In diesem Zusam­men­hang begrüßt der HBW die Aufhe­bung des in Baden-Württem­berg herrschen­den Verbots von Click & Collect. Dies hatte es dem mittel­stän­di­schen Einzel­han­del im Weihnachts­ge­schäft seit 16. Dezem­ber verbo­ten, dass Kunden, Waren online bestel­len und dann im statio­nä­ren Geschäft vor Ort abholen.

„Wir sind bereits vor Beginn des zweiten Lockdowns Mitte Dezem­ber davon ausge­gan­gen, dass Click & Collect im Handel möglich sein wird. Dass es dann doch nicht so gekom­men ist, war eine Vollka­ta­stro­phe für die Händler“, so Hagmann.

Insofern sei die Aufhe­bung des Click & Collect-Verbots überle­bens­not­wen­dig für die Händler.

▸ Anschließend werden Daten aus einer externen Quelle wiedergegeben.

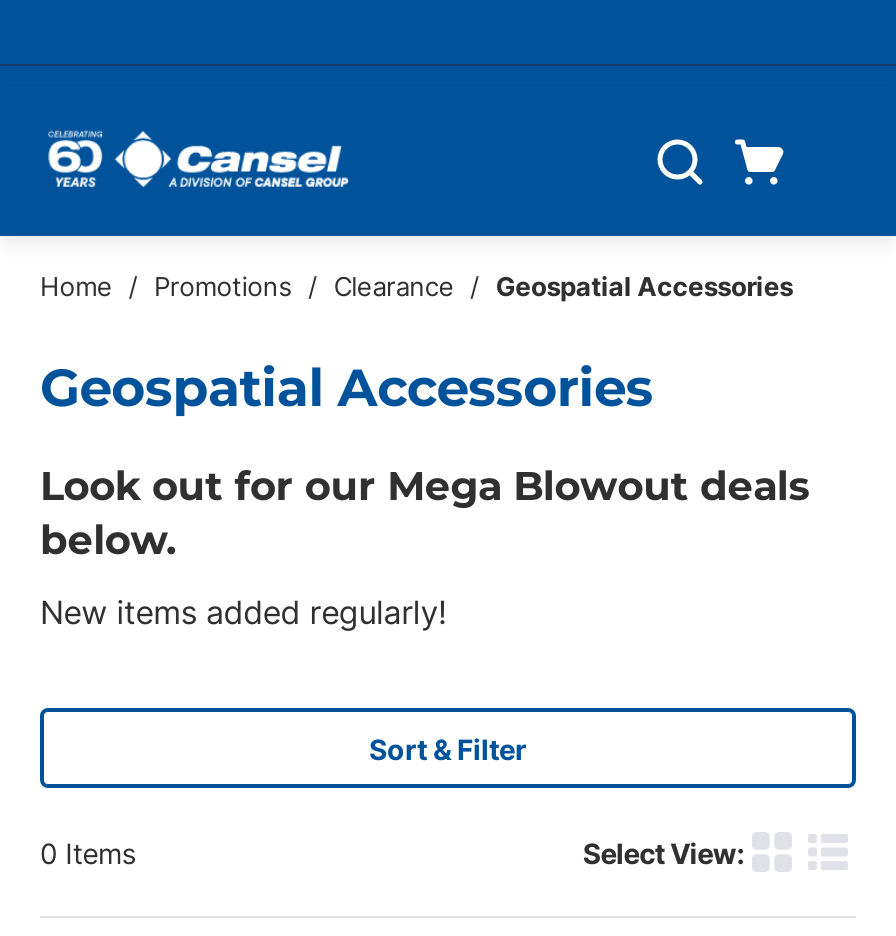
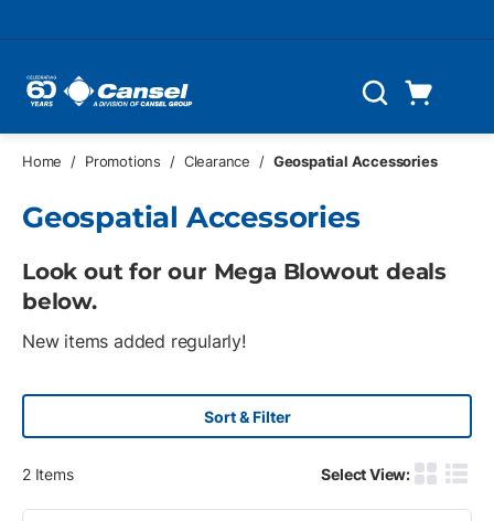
[40,835,135,869] 0 Items -> [22,464,73,483] 2 Items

„Viele Händler haben in den vergan­ge­nen Monaten entspre­chen­de Click & Collect-Angebo­te unter Einhal­tung aller Hygie­ne­maß­ga­ben entwi­ckelt, die müssen sie nun auch nutzen dürfen.“

„Zu wünschen“ wäre in jedem Fall ein baldi­ges Ende des Lockdowns, so Hagmann. Dabei müsse berück­sich­tigt werden, dass der Handel nach einem Ende des Lockdown dann dauer­haft und planbar geöff­net bleibe. Die Branche könne sich nicht von einem Lockdown zum nächs­ten hangeln. Der Einzel­han­del sei kein Corona-Hotspot. Die Erkran­kungs­zah­len bei den Mitar­bei­tern im Handel beweg­ten sich auf unauf­fäl­li­gem Niveau. Daraus folgt: „Es ist nicht gerecht­fer­tigt, den Einzel­han­del zu schlie­ßen, während die wirkli­chen Hotspots unbehel­ligt bleiben. Das ist nur dann akzep­ta­bel, wenn der Einzel­han­del adäqua­te Wirtschafts­hil­fen bekommt. Alles andere ist inakzep­ta­bel“, so Hagmann.

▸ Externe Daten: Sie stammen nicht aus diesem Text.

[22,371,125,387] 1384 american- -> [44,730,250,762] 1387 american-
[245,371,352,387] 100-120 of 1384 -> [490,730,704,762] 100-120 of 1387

Dies hatten der Bundes­ver­band der Händler, der Handels­ver­band Deutsch­land (HDE), in einem Schrei­ben an die Bundes­kanz­le­rin, den baden-württem­ber­gi­schen Minis­ter­prä­si­den­ten sowie die Wirtschafts­mi­nis­te­rin des Landes verdeutlicht.

Darüber hinaus hatte der HBW mit einem Schrei­ben an den Minis­ter­prä­si­den­ten sowie alle betrof­fe­nen Kabinetts­mit­glie­der und Frakti­ons­vor­sit­zen­den im baden-württem­ber­gi­schen Landtag Druck gemacht.